Tehran-Seoul ties should not be subject to US interventions

MNA – Iran has criticized South Korea for following the United States’ interventions, which have undermined Tehran-Seoul mutual relations.

Iranian Foreign Ministry Spokesman Abbas Mousavi, in his weekly presser on Monday, referred to a South Korean medical cargo destined to Iran, saying, “We have held two long years of negotiations on this matter, however, the Koreans listen to the Americans, and they have been waiting to receive a green light from the US.”

He noted that while Iran has had seven billion dollars of assets in South Korea, and they were obliged to return it in cash or goods upon Tehran’s request, “the Koreans have shown negligence and procrastination” under the pretext of US sanctions.

Mousavi noted this while Tehran has repeatedly reminded the East Asian country that Iran is not under any international bans, and the US’ unilateral sanctions cannot be the basis for the actions of other countries, including South Korea.

The spokesman underlined that Tehran is seeking to repatriate all its assets from South Korea to remind Seoul that is should not let a third state hamper their longstanding, friendly relations.

“We are willing to retake all our assets from South Korea; this is a small but positive step, which comes with procrastination, to remind the Koreans that the long-standing ties between the two countries should not be marred by the interventions of a third country.”

South Korea said last week that it would ship $500,000 worth of medicine to Iran used to treat a hereditary disease.

The cargo is the first of such humanitarian exports to Iran since the United States imposed unilateral sanctions on Tehran in 2018.

The move comes as Tehran has faced challenges securing medical items and other supplies for fighting the critical diseases, including COVID-19 pandemic, due to the US economic terrorism.

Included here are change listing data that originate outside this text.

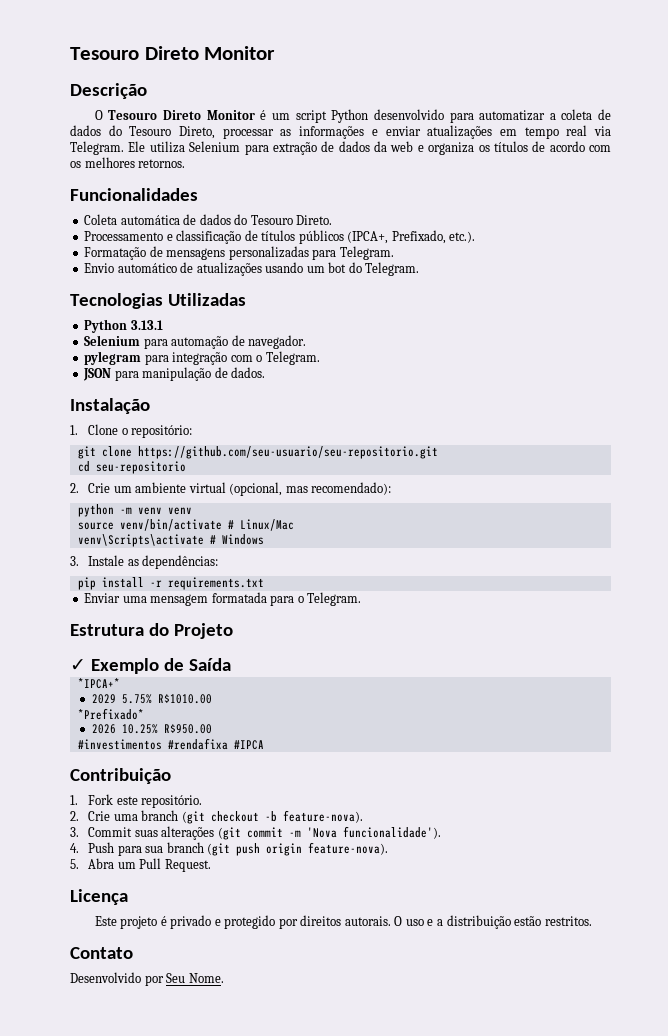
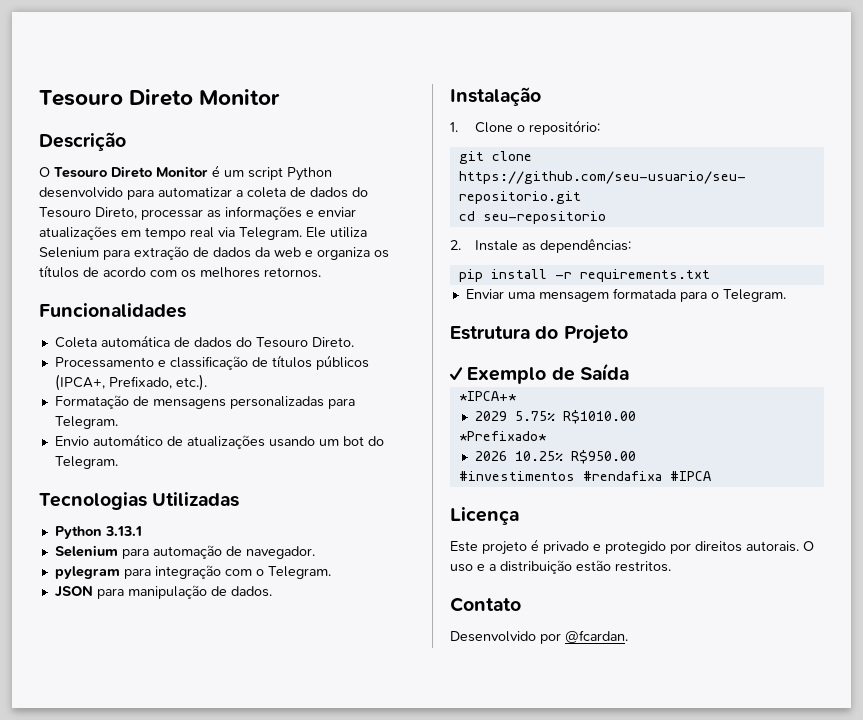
- 2. Crie um ambiente virtual (opcional, mas recomendado):
- python -m venv venv
- source venv/bin/activate # Linux/Mac
- venv\Scripts\activate # Windows
- 3. Instale as dependências:
+ 2. Instale as dependências:
- Contribuição
- 1. Fork este repositório.
- 2. Crie uma branch (git checkout -b feature-nova).
- 3. Commit suas alterações (git commit -m 'Nova funcionalidade').
- 4. Push para sua branch (git push origin feature-nova).
- 5. Abra um Pull Request.
- Desenvolvido por Seu Nome.
+ Desenvolvido por @fcardan.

South Korea is holding the largest sum of Iran’s oil money frozen under US pressure and yet it is reportedly stonewalling attempts to repatriate it at a time when the Islamic Republic badly needs the billions of dollars to put its economy in order and fight a new coronavirus outbreak.

South Korea was the biggest client of Iranian gas condensate with 300,000 barrels per day on top of 100,000 bpd of crude oil, but the country stopped the imports even before US sanctions on Iran’s oil industry went into effect in November 2018.

Last December, Seoul-based Chosun Ilbo newspaper cited officials as saying that Iran’s Foreign Ministry had called in the South Korean ambassador to demand payment of 7 trillion won ($6 billion) for oil it sold to the Asian country.

According to the paper, Tehran expressed “strong regret” over Seoul’s failure to complete the payment, which has been deposited at two South Korean banks without being transferred to Iran’s central bank for years. It added that other Iranian authorities including the central bank also complained.